Version comparison data
↓

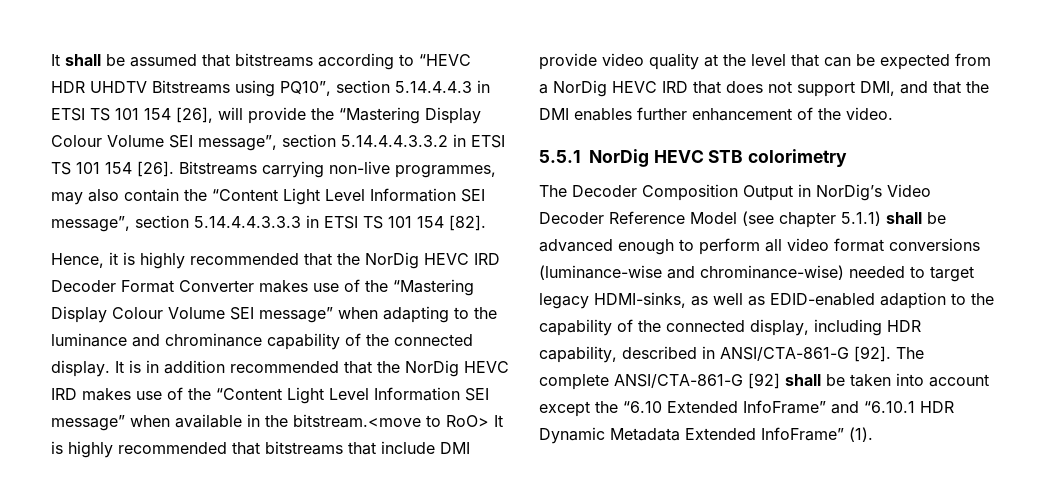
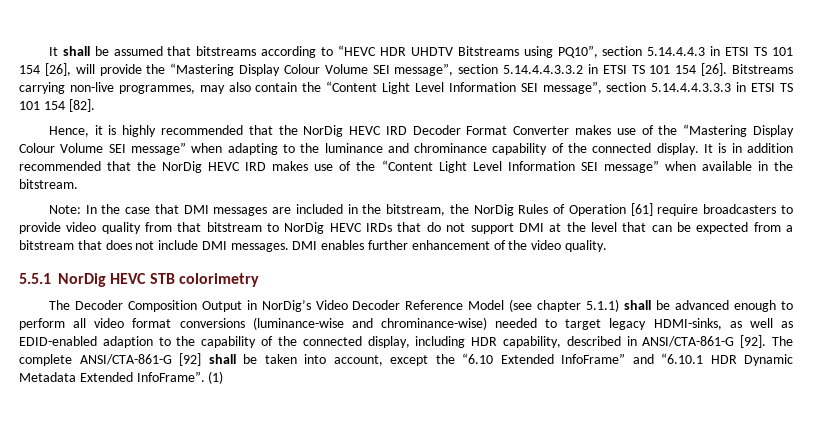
- It is in addition recommended that the NorDig HEVC IRD makes use of the “Content Light Level Information SEI message” when available in the bitstream.<move to RoO> It is highly recommended that bitstreams that include DMI provide video quality at the level that can be expected from a NorDig HEVC IRD that does not support DMI, and that the DMI enables further enhancement of the video.
+ It is in addition recommended that the NorDig HEVC IRD makes use of the “Content Light Level Information SEI message” when available in the bitstream.
+ Note: In the case that DMI messages are included in the bitstream, the NorDig Rules of Operation [61] require broadcasters to provide video quality from that bitstream to NorDig HEVC IRDs that do not support DMI at the level that can be expected from a bitstream that does not include DMI messages. DMI enables further enhancement of the video quality.
- The complete ANSI/CTA-861-G [92] shall be taken into account except the “6.10 Extended InfoFrame” and “6.10.1 HDR Dynamic Metadata Extended InfoFrame” (1).
+ The complete ANSI/CTA-861-G [92] shall be taken into account, except the “6.10 Extended InfoFrame” and “6.10.1 HDR Dynamic Metadata Extended InfoFrame”. (1)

↑

Exercise: Whenever the string "expected" turns up in a line above, copy that line out.

Task response:
- It is in addition recommended that the NorDig HEVC IRD makes use of the “Content Light Level Information SEI message” when available in the bitstream.<move to RoO> It is highly recommended that bitstreams that include DMI provide video quality at the level that can be expected from a NorDig HEVC IRD that does not support DMI, and that the DMI enables further enhancement of the video.
+ Note: In the case that DMI messages are included in the bitstream, the NorDig Rules of Operation [61] require broadcasters to provide video quality from that bitstream to NorDig HEVC IRDs that do not support DMI at the level that can be expected from a bitstream that does not include DMI messages. DMI enables further enhancement of the video quality.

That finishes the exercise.